» **Directions**:
Only an exact copy belongs in the answer: the line with "text-align: center ->" and every line after it through the end of the records, pictures left out.

+---+

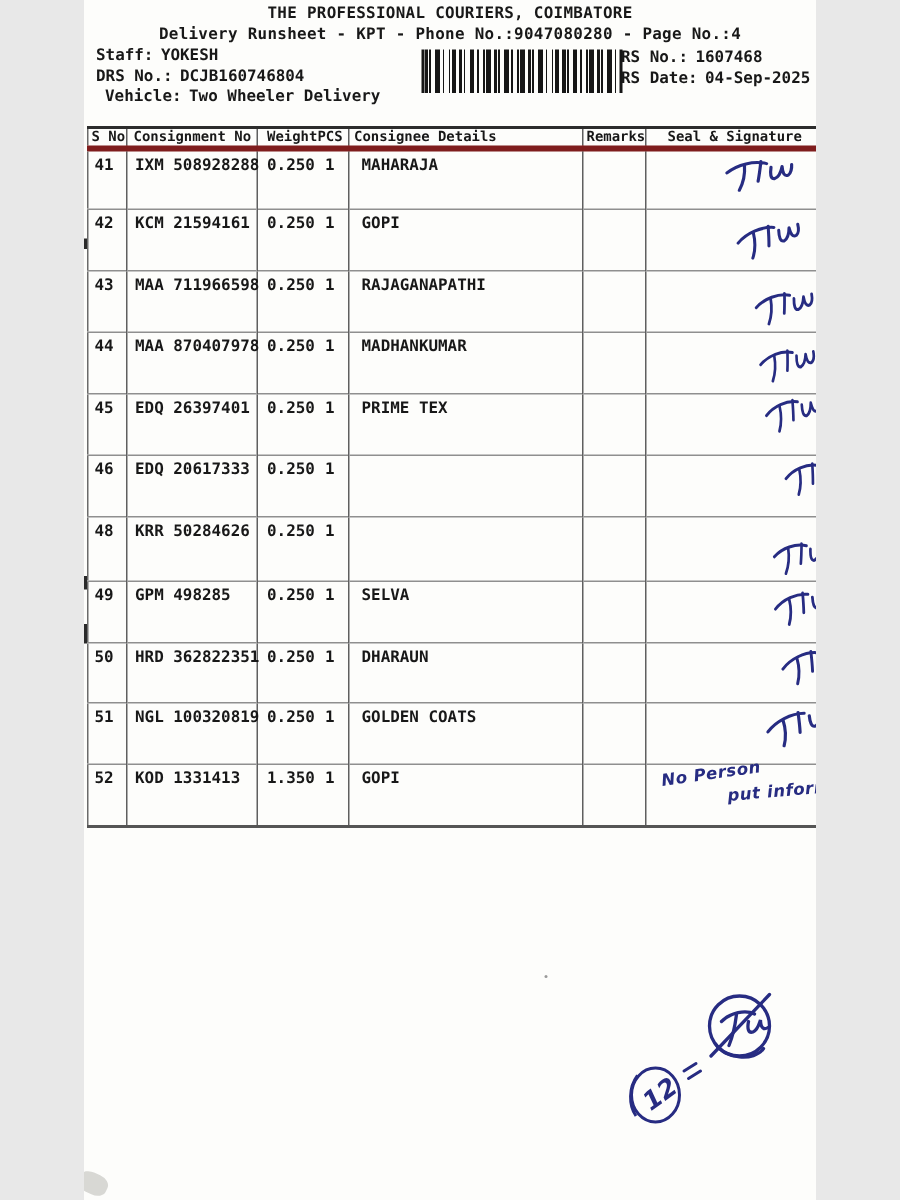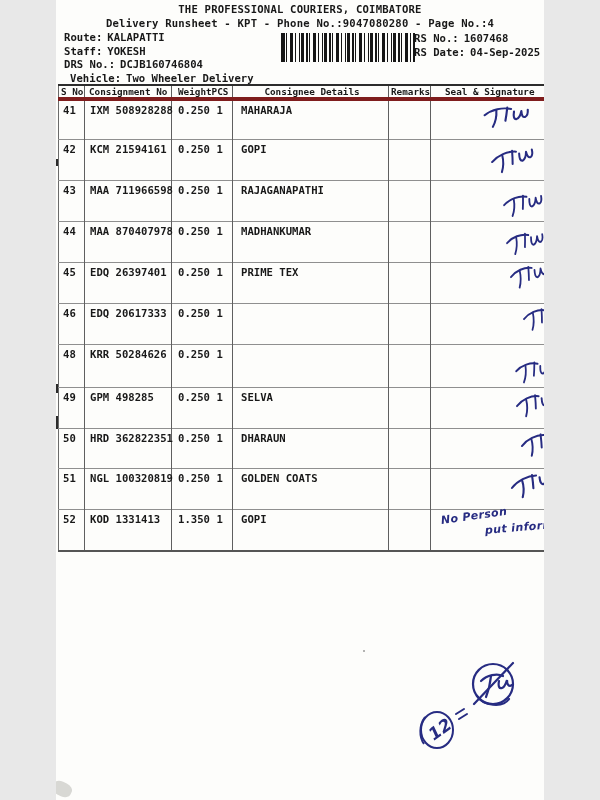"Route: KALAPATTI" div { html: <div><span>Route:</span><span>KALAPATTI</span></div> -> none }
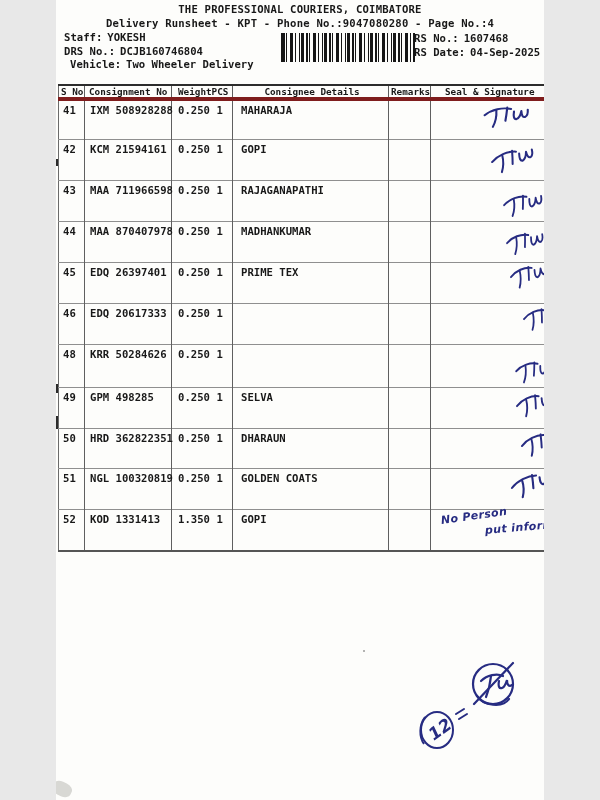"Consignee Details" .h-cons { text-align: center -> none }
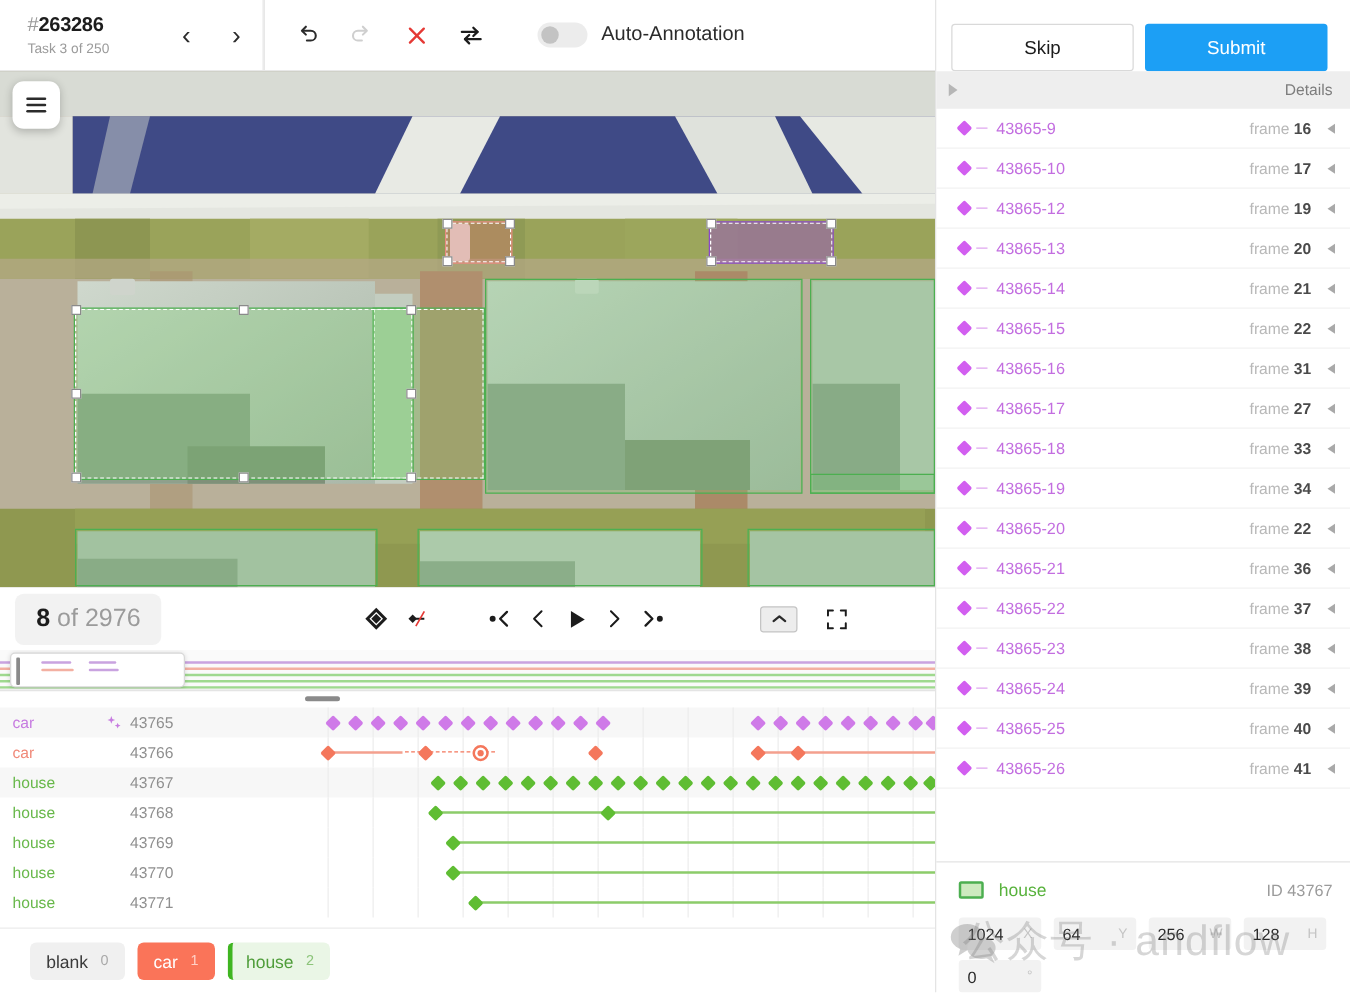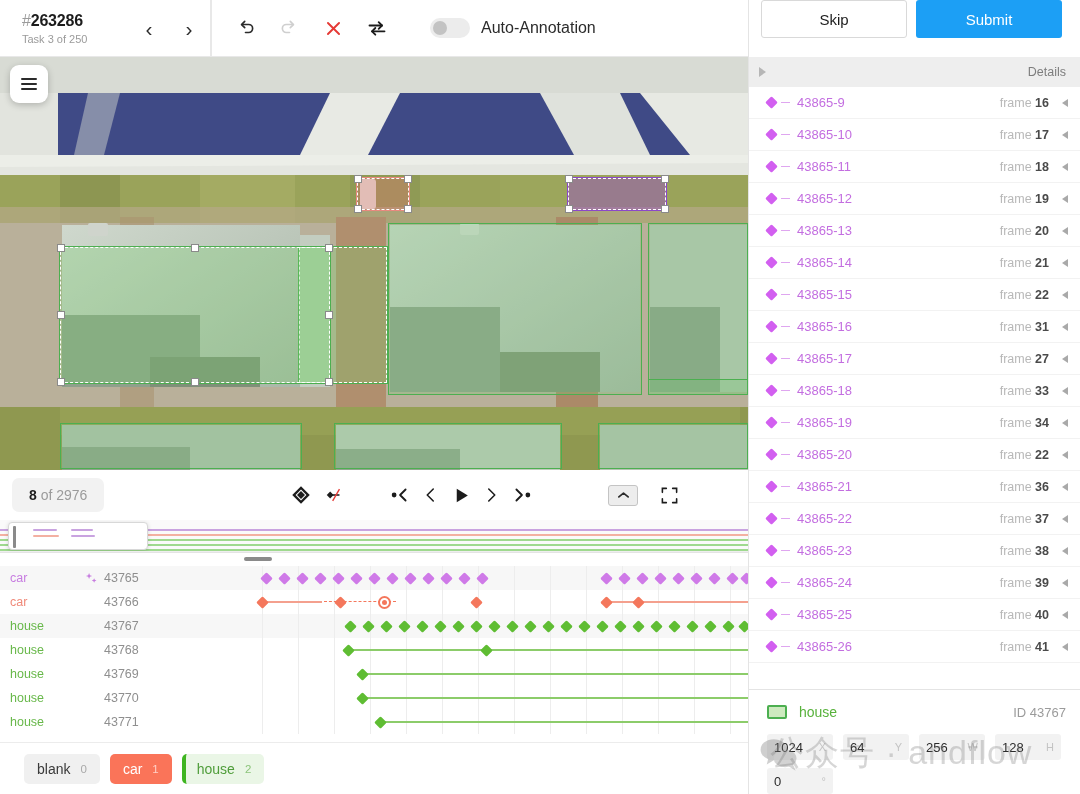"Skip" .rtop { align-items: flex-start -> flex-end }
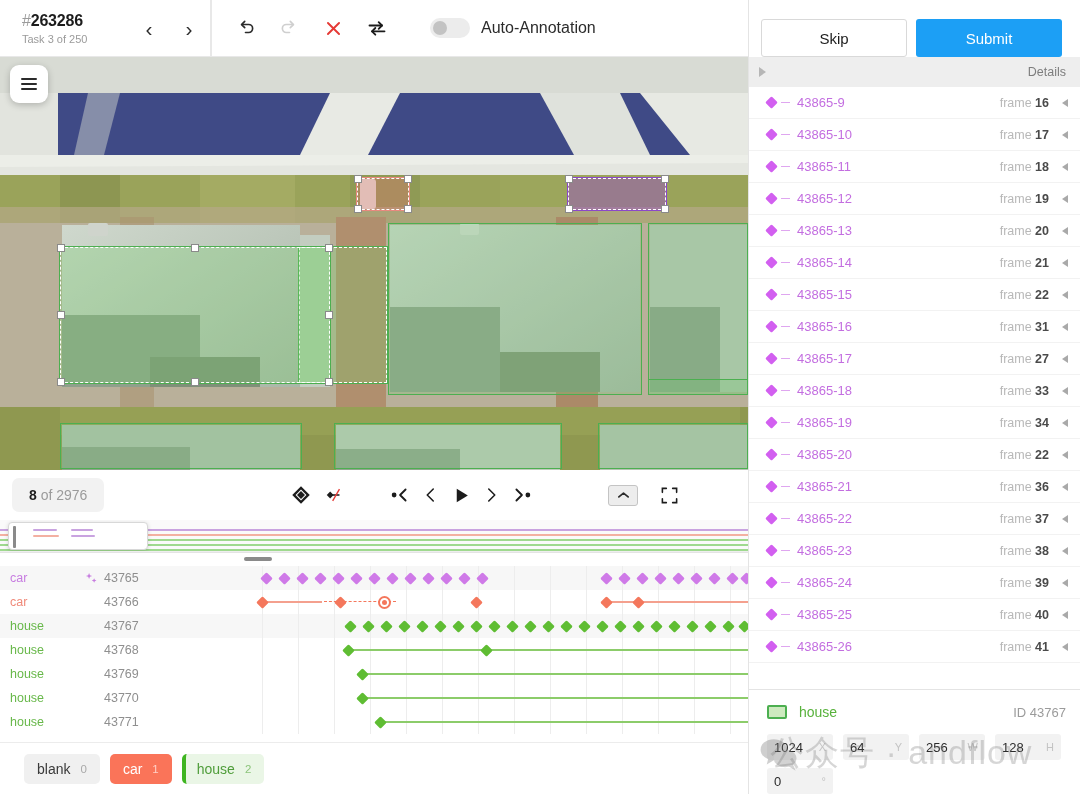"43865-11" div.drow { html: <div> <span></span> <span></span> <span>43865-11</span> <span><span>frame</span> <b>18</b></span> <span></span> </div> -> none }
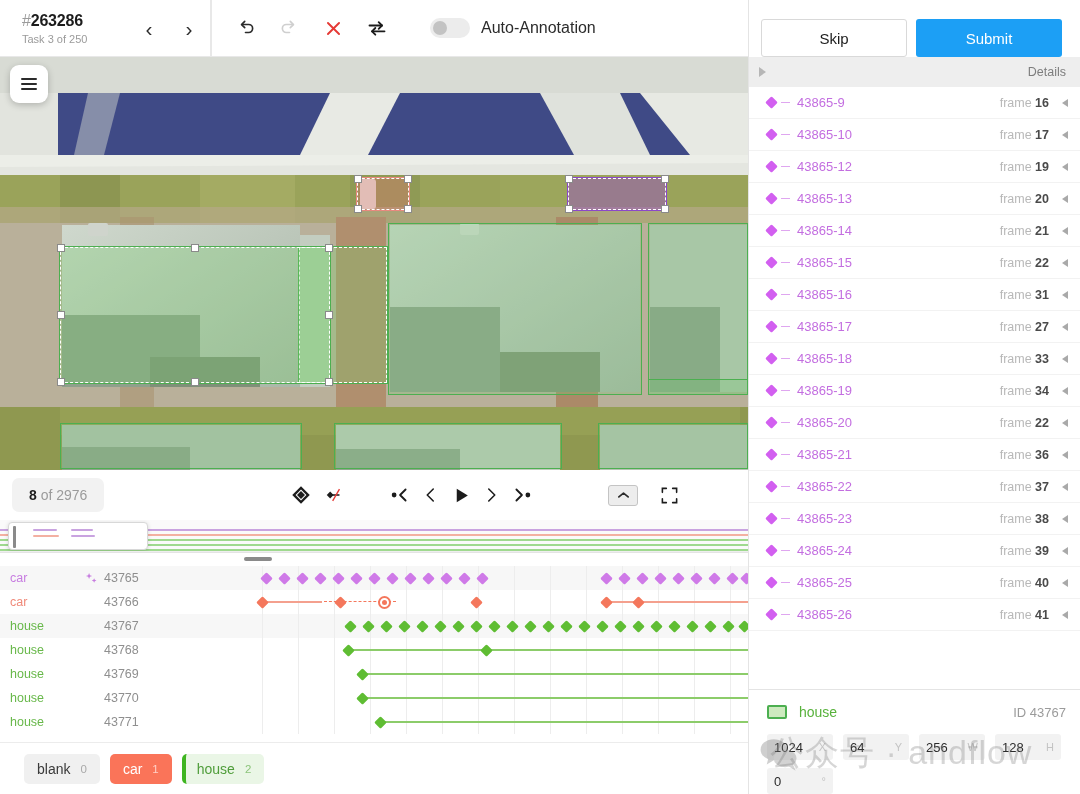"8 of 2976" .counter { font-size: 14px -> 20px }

+---+

» **Completed task**:
"Consignee Details" .h-cons { text-align: center -> none }
"Skip" .rtop { align-items: flex-start -> flex-end }
"43865-11" div.drow { html: <div> <span></span> <span></span> <span>43865-11</span> <span><span>frame</span> <b>18</b></span> <span></span> </div> -> none }
"8 of 2976" .counter { font-size: 14px -> 20px }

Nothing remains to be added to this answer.